The goal of the new federal standards is to better prepare students for college and high-tech careers. New York is one of the first states to administer tests that use Common Core.
Craig Caruana, a Republican candidate for the seat held by Elizabeth Crowley (D-Middle Village), hosted the rally.
A part of teacher evaluations is based on how students score on the Common Core tests.
The teachers, who stood alongside Caruana in front of PS 128, at 69-10 65th Drive, said there should be a moratorium on using the student scores for the evaluations.
“This increases my stress level as a teacher tremendously,” Roseann Randazzo, a third-grade teacher who lives in the district, said. “It also increases the stress levels of my students.”
Randazzo said teachers around the city are still missing the materials and resources they need to implement the new curriculum.
Those materials are still being delivered to schools. Randazzo said she recently received a shipment of books to her classroom at PS 196 in Brooklyn — after the school year began.
“How can I plan when I don’t know what’s being asked of me?” she said.

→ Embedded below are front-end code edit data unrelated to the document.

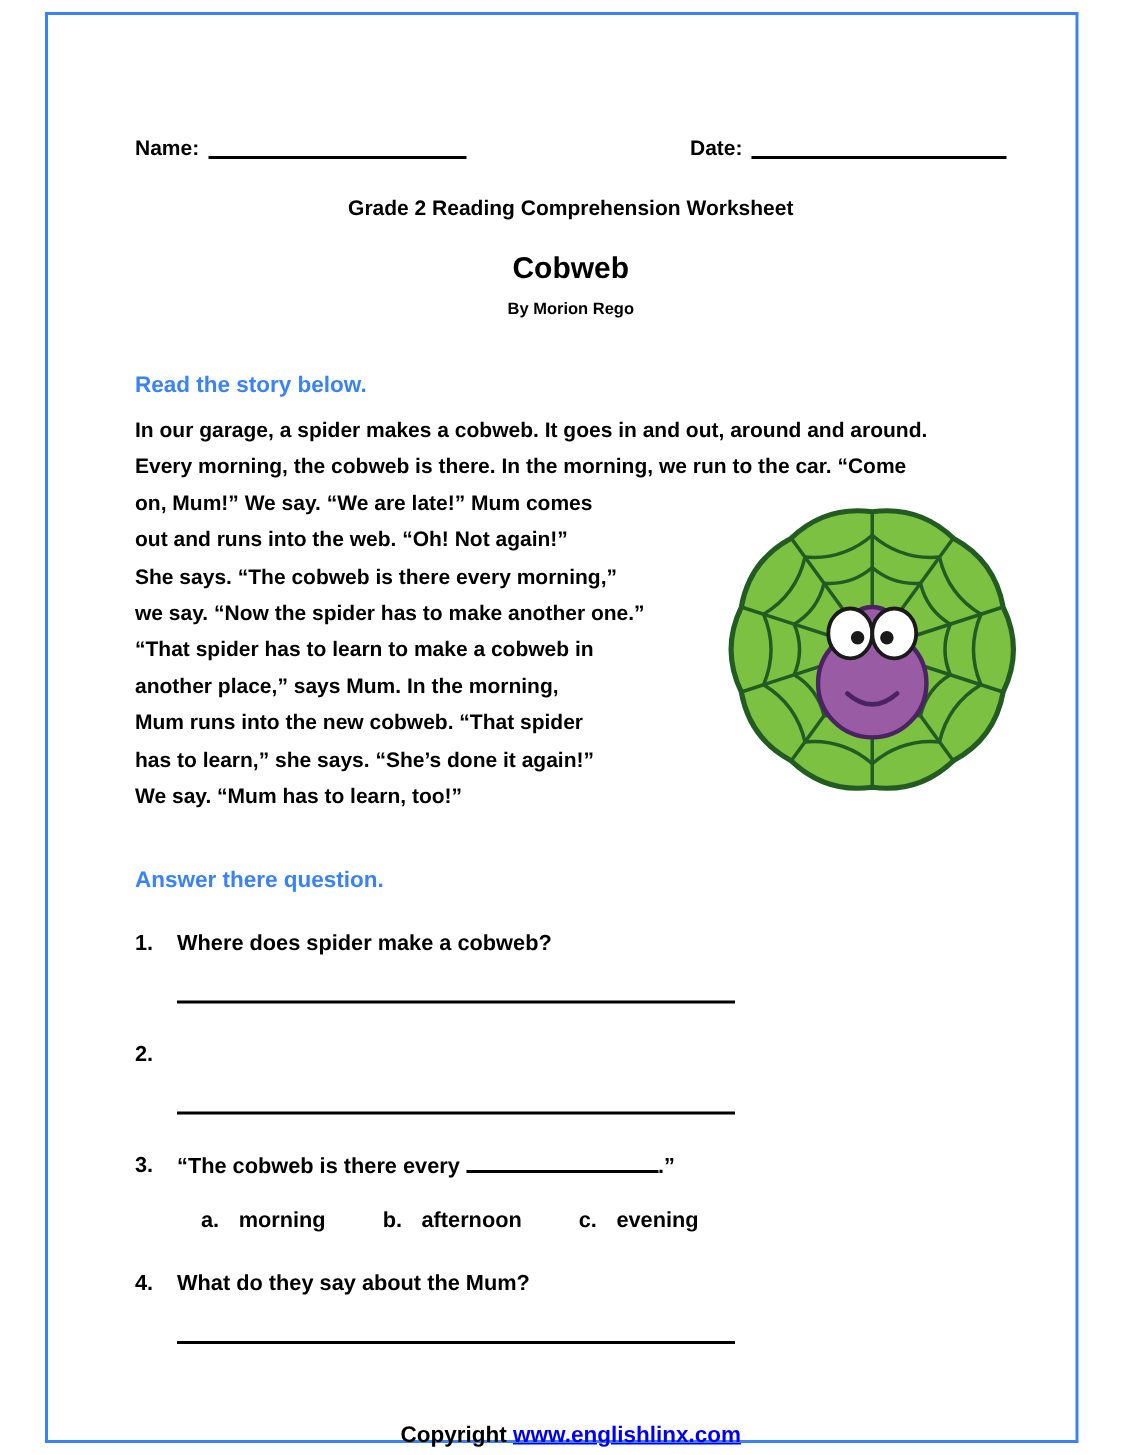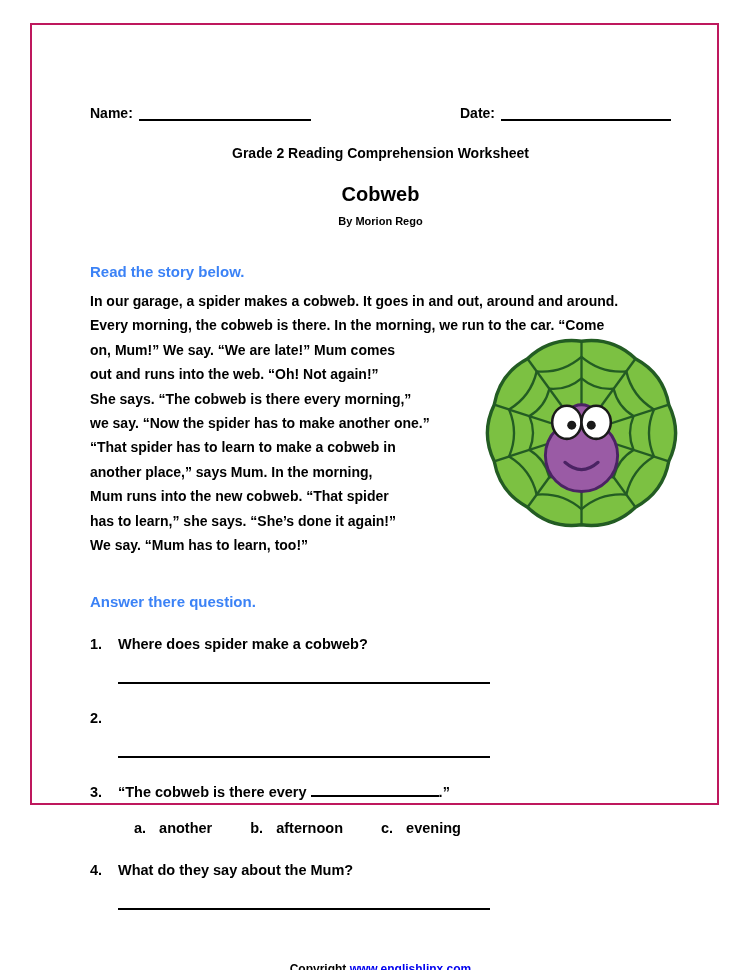"Name:" .frame { border: 2px solid #be185d -> 2px solid #3b82f6; height: 782px -> 954px; top: 23px -> 8px }
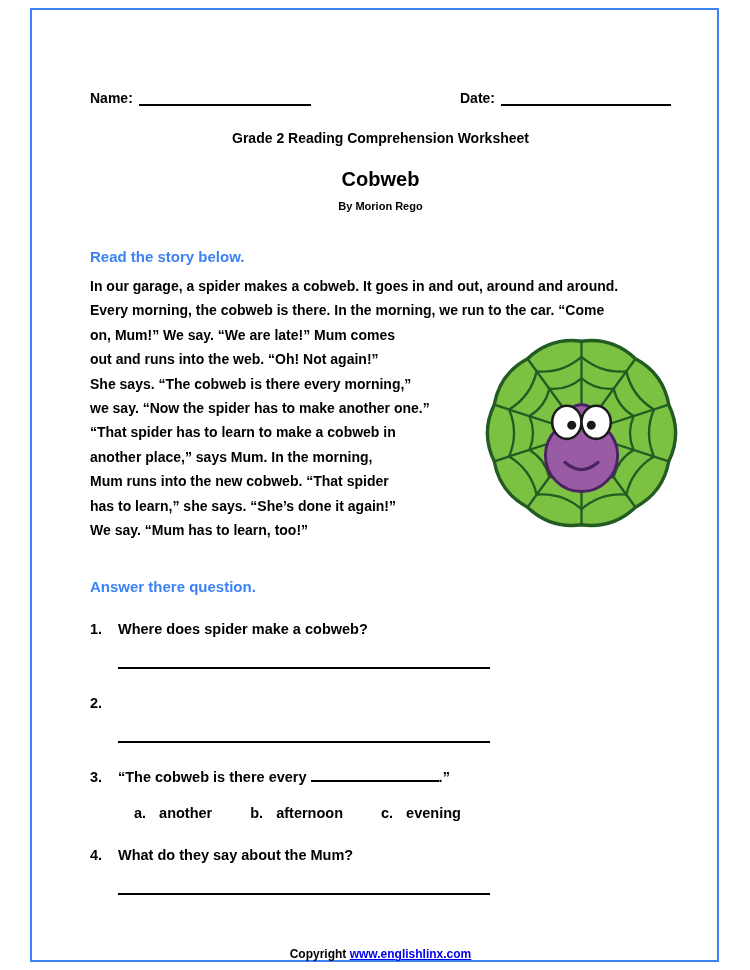"another" span { text: another -> morning }
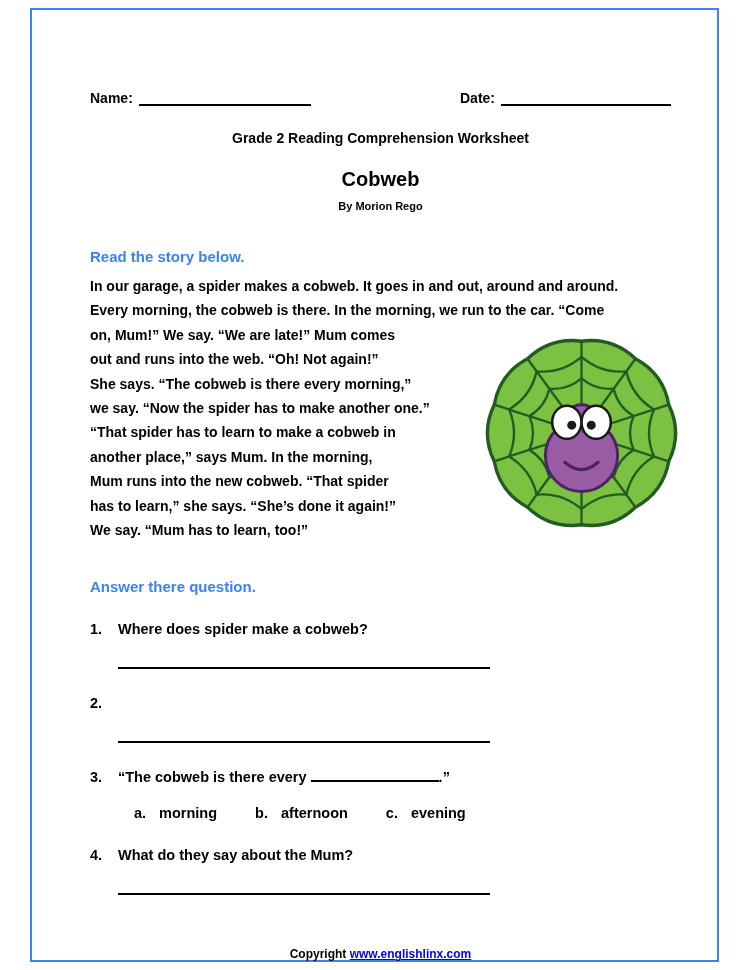"Copyright www.englishlinx.com" .footer { font-size: 12px -> 15px }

She also said she has not received training on the curriculum, unlike in past years when new programs were implemented.
In the meantime, Randazzo said, she is doing her best.
“We do what’s innate in us and teach the best way we know possible,” she said. “Many of us are experienced teachers, we know what our students need, and we try to implement that any way we can.”
Although the curriculum is a state standard, Caruana said he would fight on behalf of teachers if he is elected to City Hall.
Caruana will face off Nov. 5 against Crowley for the 30th District Council seat.
He stressed that he and the teachers are in favor of the new standards as well as the education theory behind them, but they do not support the way the standards are being implemented.
“I’m all for holding teachers accountable,” he said. “I think teacher evaluations are important. But what we’re saying is new standards got handed down this year, and at the same time, after the first few months of implementation, now you’re going to base an evaluation and rate students on something that’s brand new?”
When asked how long a moratorium should last, Caruana said at least a year. But ideally, teachers would be given time to feel comfortable with the material before they are evaluated based on test scores, he said.